Tired of running to save itself of the humans who tried catching it, a crab that lived on the shores of the Backwaters of Kochi, left its abode on a sunny mid-day, leaving its wife, children, relatives and friends, once for all.
Very cautiously it moved forward and on making many a tumultuous exercise it was fast approaching the nearby Railway Station.
By twilight it had reached the Kochi Railway station. Silently it climbed over the engine of the train that was resting in the yard and sat in a dark corner.
At night, dreams of joyful angst enveloped its sleep. When it was opening its eyes in the morning, the engine of the train was lying in the same yard, still.

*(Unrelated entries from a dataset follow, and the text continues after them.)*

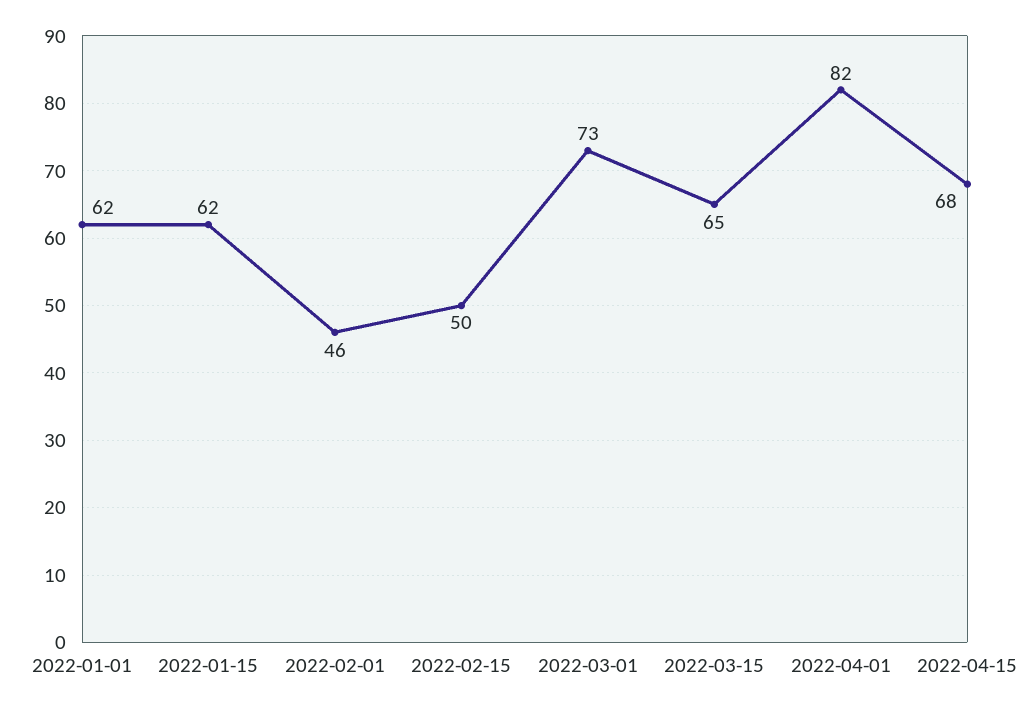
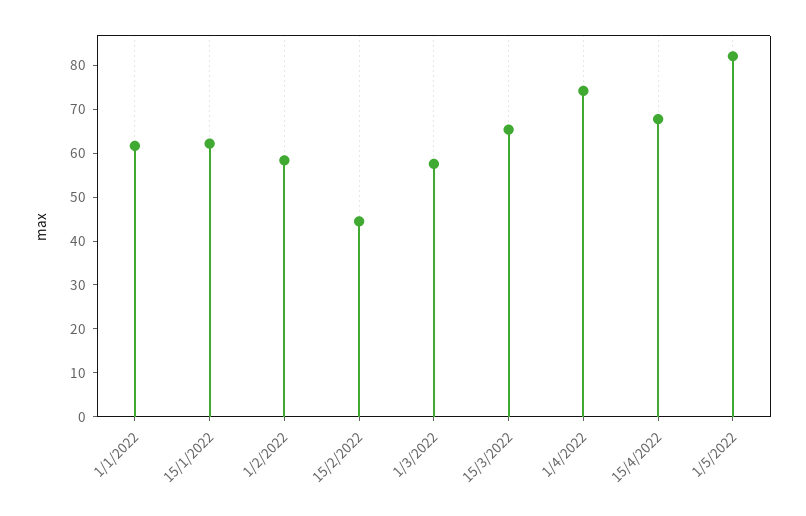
2022-02-01: 46 -> 58
2022-02-15: 50 -> 44
2022-03-01: 73 -> 58
2022-04-01: 82 -> 74
1/5/2022: none -> 82

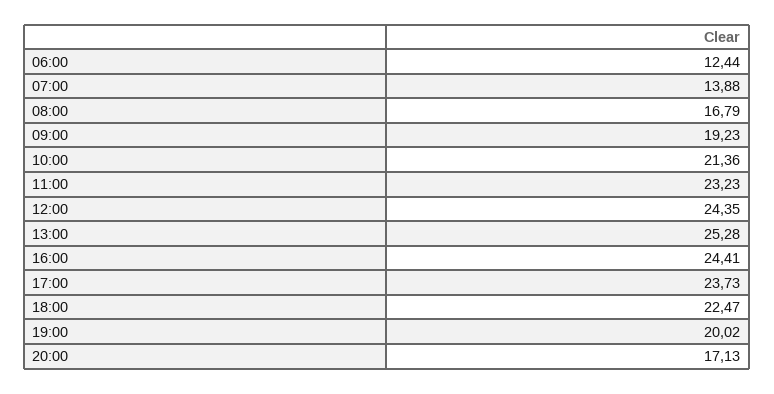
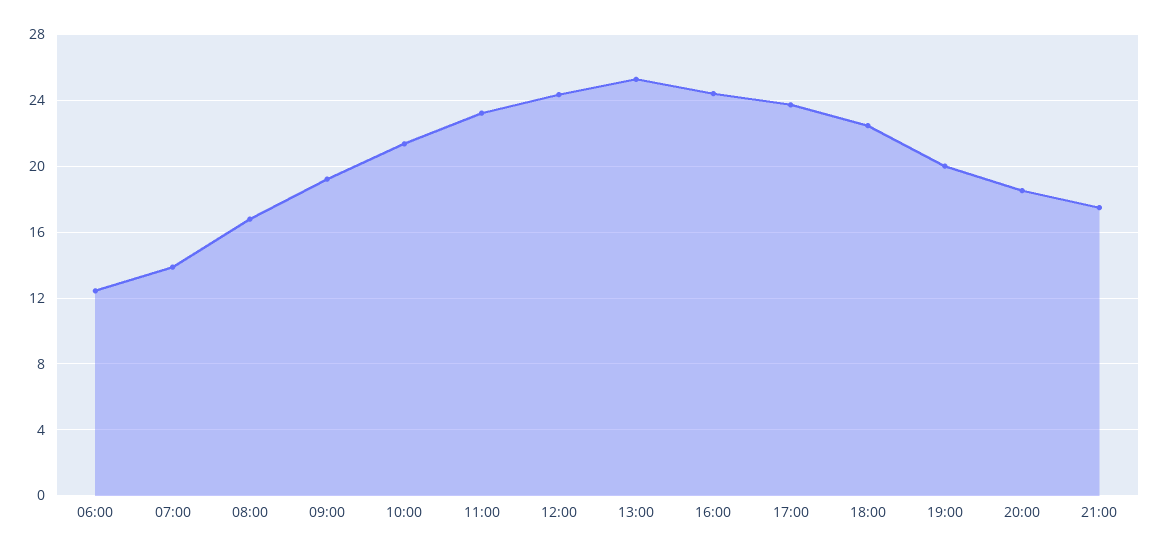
20:00: 17.13 -> 18.5
21:00: none -> 17.5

In a few hours’ time, footfalls were being heard and a person humming a popular film song had entered the engine room. Alongside, an elderly voice was heard cracking a joke to the singer who suddenly lowered his voice to listen to him and then an abrupt twin laughter in a rhythmic descend filled the engine room. A couple of thuds and creaks followed. Some God was being propitiated in thurification, its scent billowed around. A warmth slowly surrounded the crab. Then the engine became mobile, first slowly forward and then in good speed backward. A few minutes later, it stopped with a dash, the sound of which sounded like a tin drum tied somewhere atop fell on a tin drum kept below and both the instruments humming in unison a “Thari…….Kida…….Dha…..”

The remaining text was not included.